● Available records
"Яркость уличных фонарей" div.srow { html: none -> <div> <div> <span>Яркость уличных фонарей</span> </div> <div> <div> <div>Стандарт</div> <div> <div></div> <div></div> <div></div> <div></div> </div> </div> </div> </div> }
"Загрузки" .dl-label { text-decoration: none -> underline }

* * *

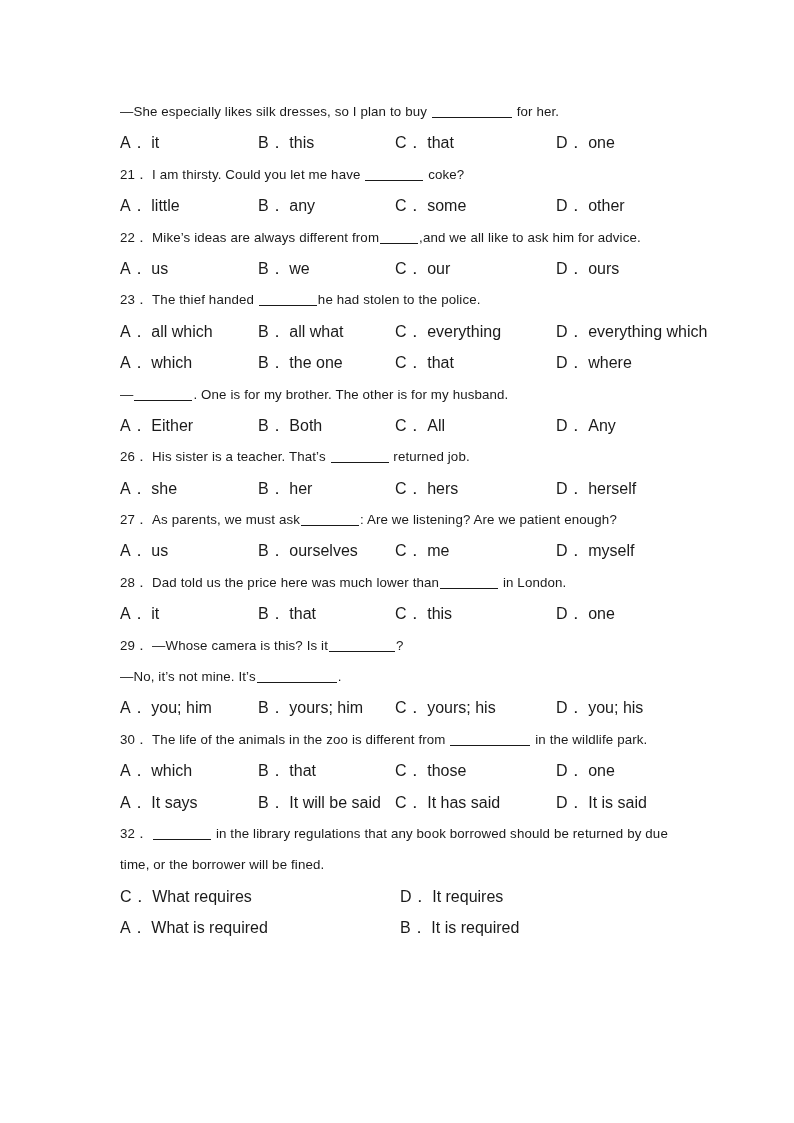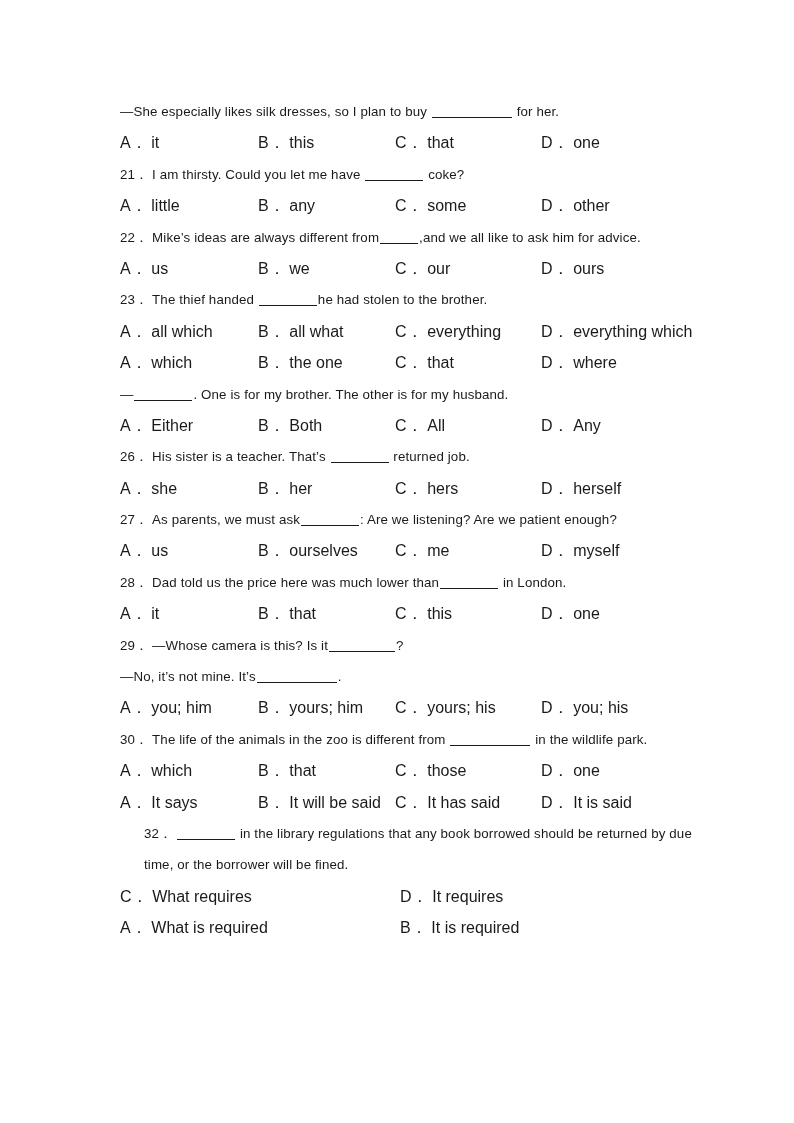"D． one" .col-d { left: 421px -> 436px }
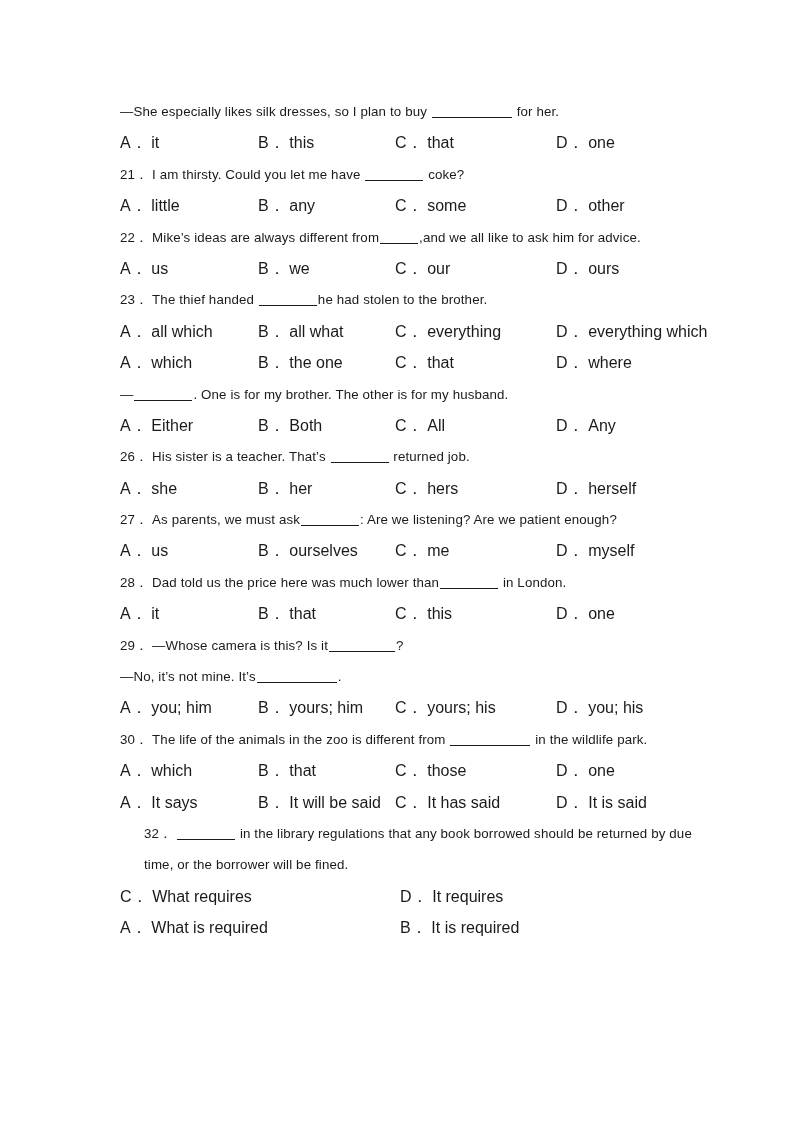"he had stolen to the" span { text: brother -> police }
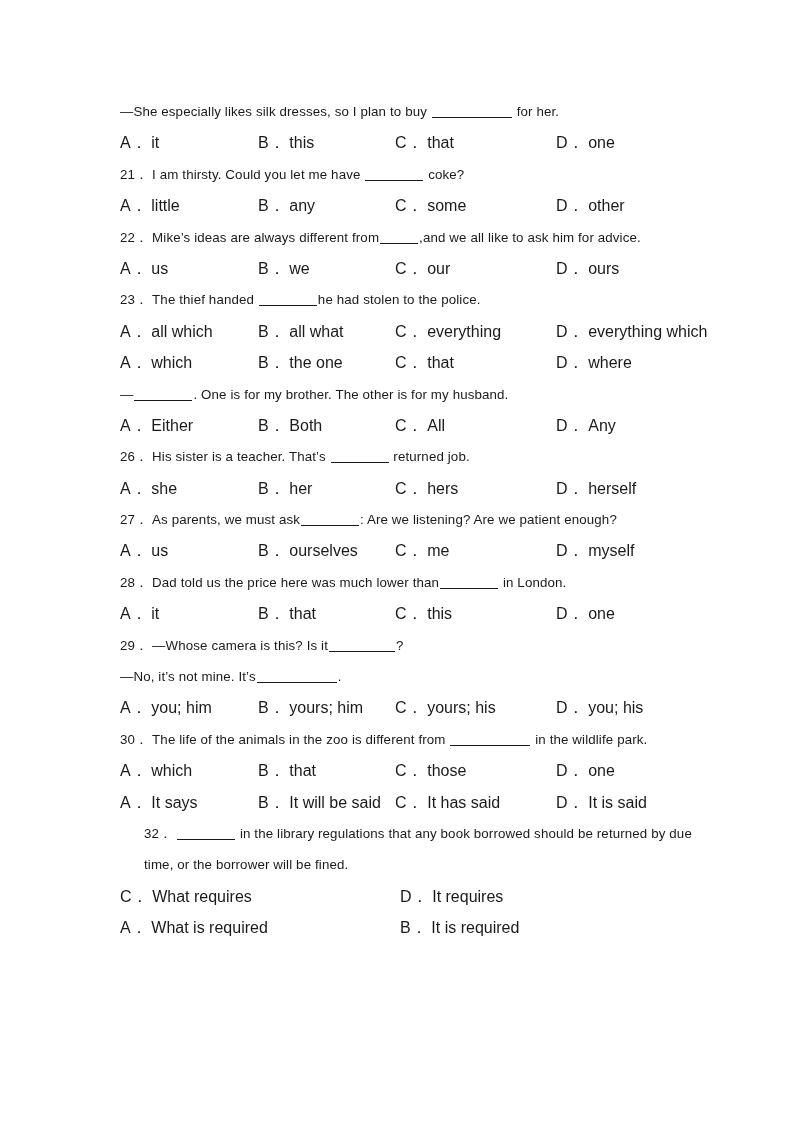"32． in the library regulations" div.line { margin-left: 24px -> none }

---

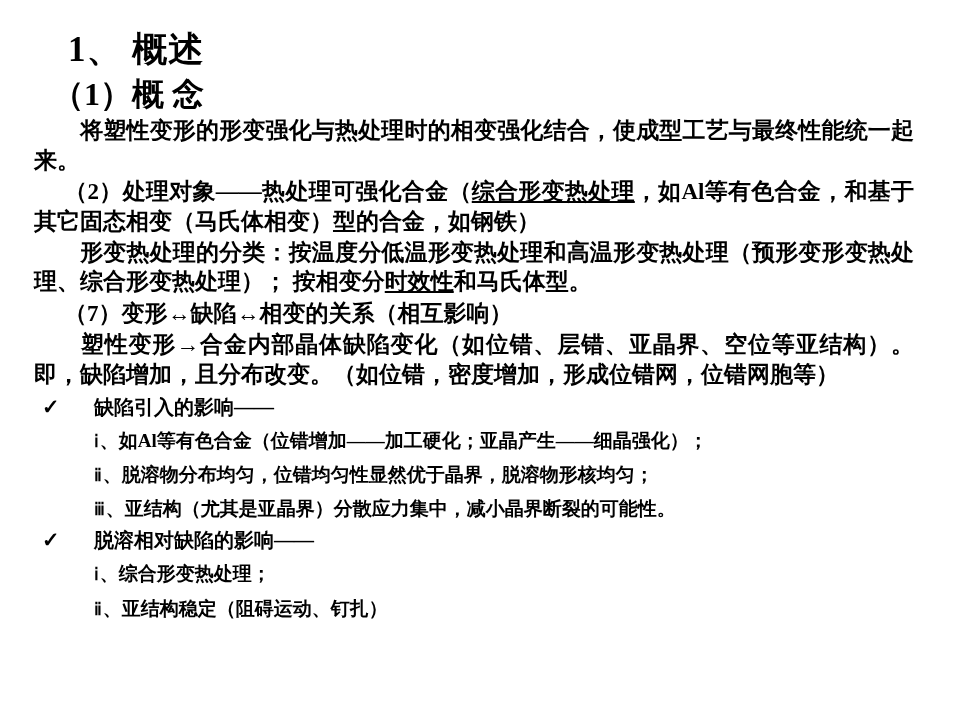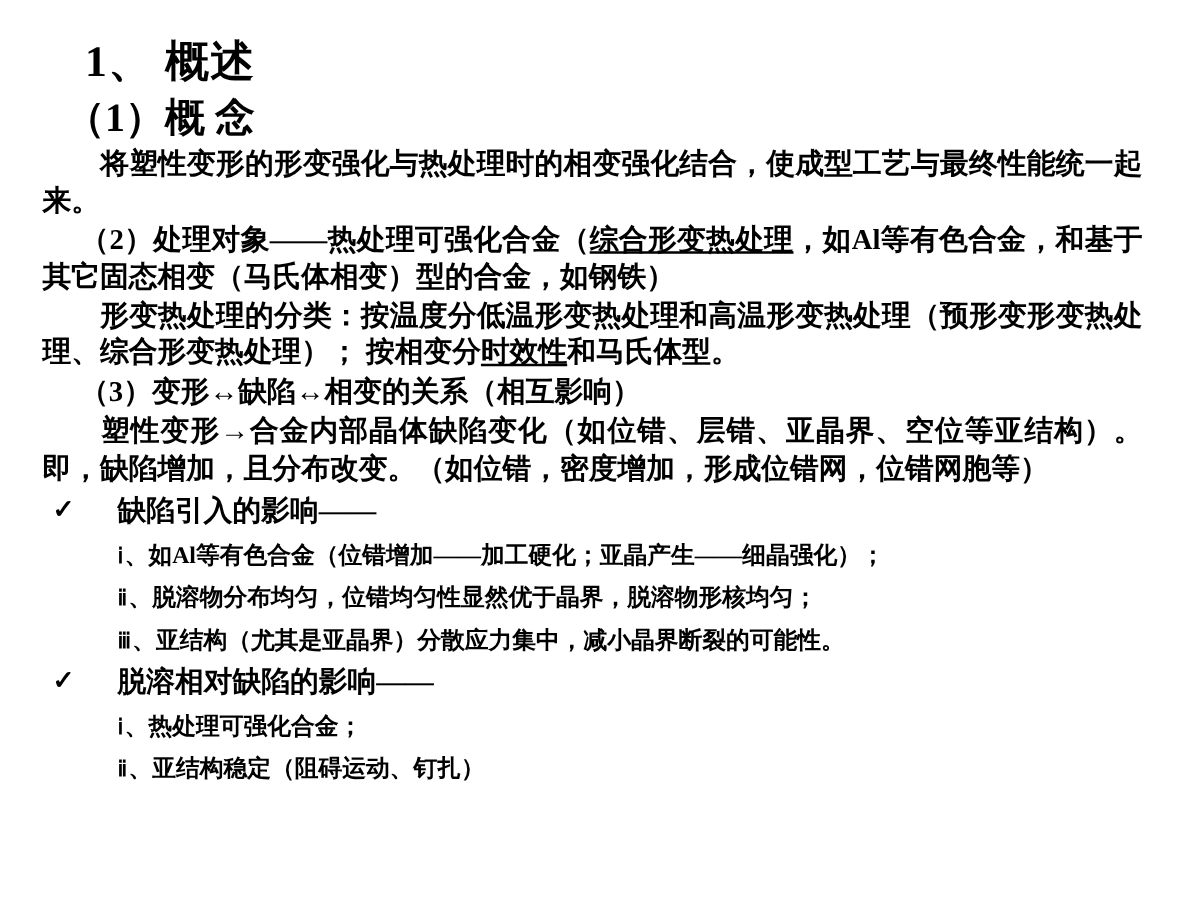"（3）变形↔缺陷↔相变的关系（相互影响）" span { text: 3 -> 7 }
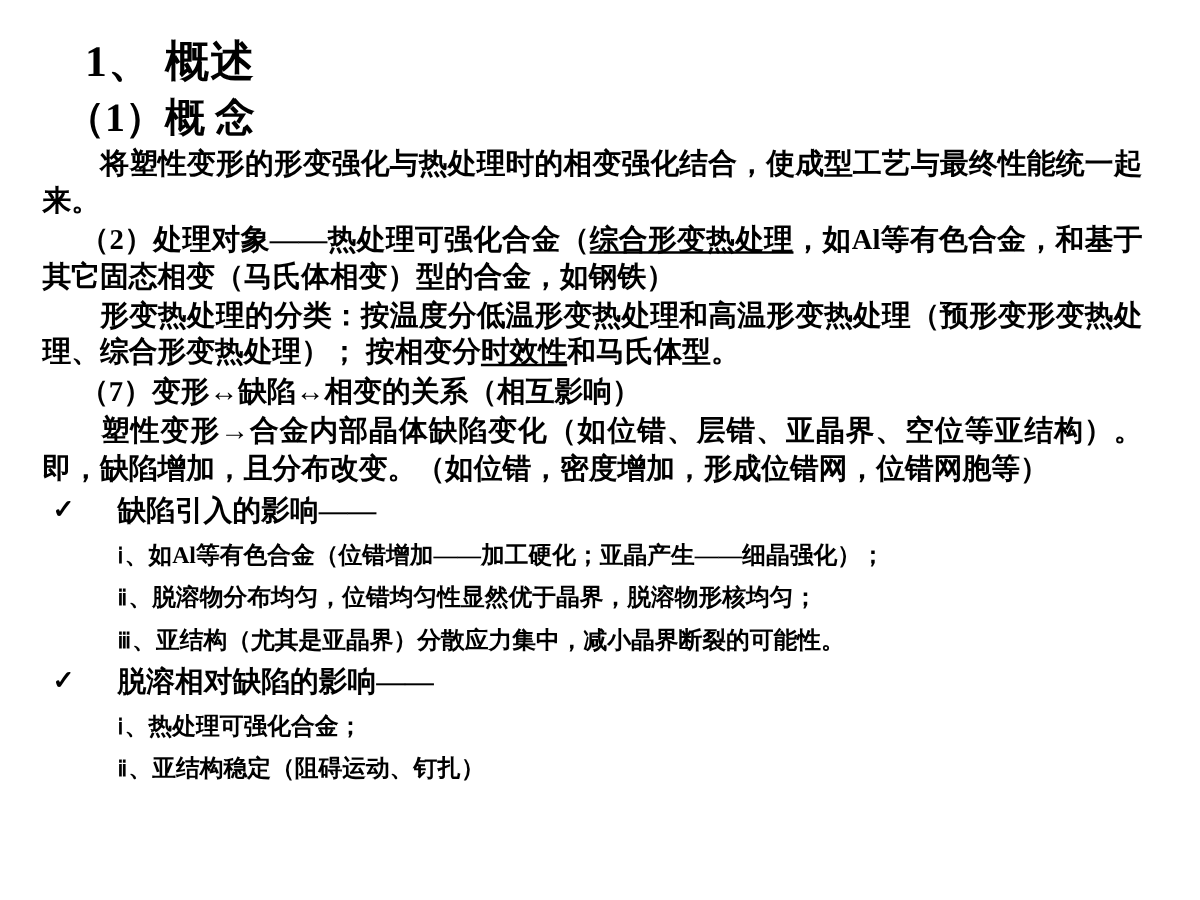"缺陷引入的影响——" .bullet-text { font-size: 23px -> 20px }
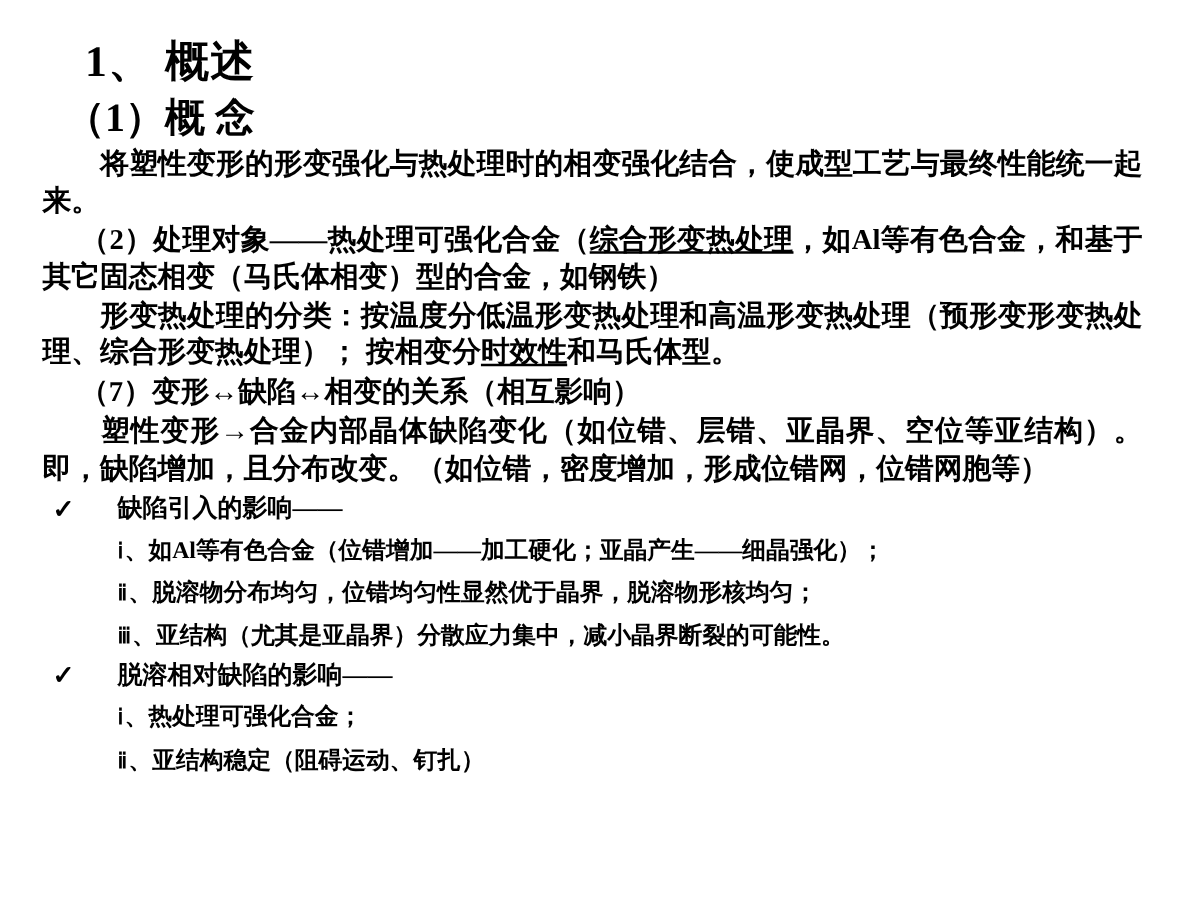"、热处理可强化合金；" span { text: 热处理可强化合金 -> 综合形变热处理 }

● Problem
From the material above, give again exactly the lines from the one that contains "left: 421px ->" through the one that contains "in the library", and leave out the pictures.

● Answer to the problem
"D． one" .col-d { left: 421px -> 436px }
"he had stolen to the" span { text: brother -> police }
"32． in the library regulations" div.line { margin-left: 24px -> none }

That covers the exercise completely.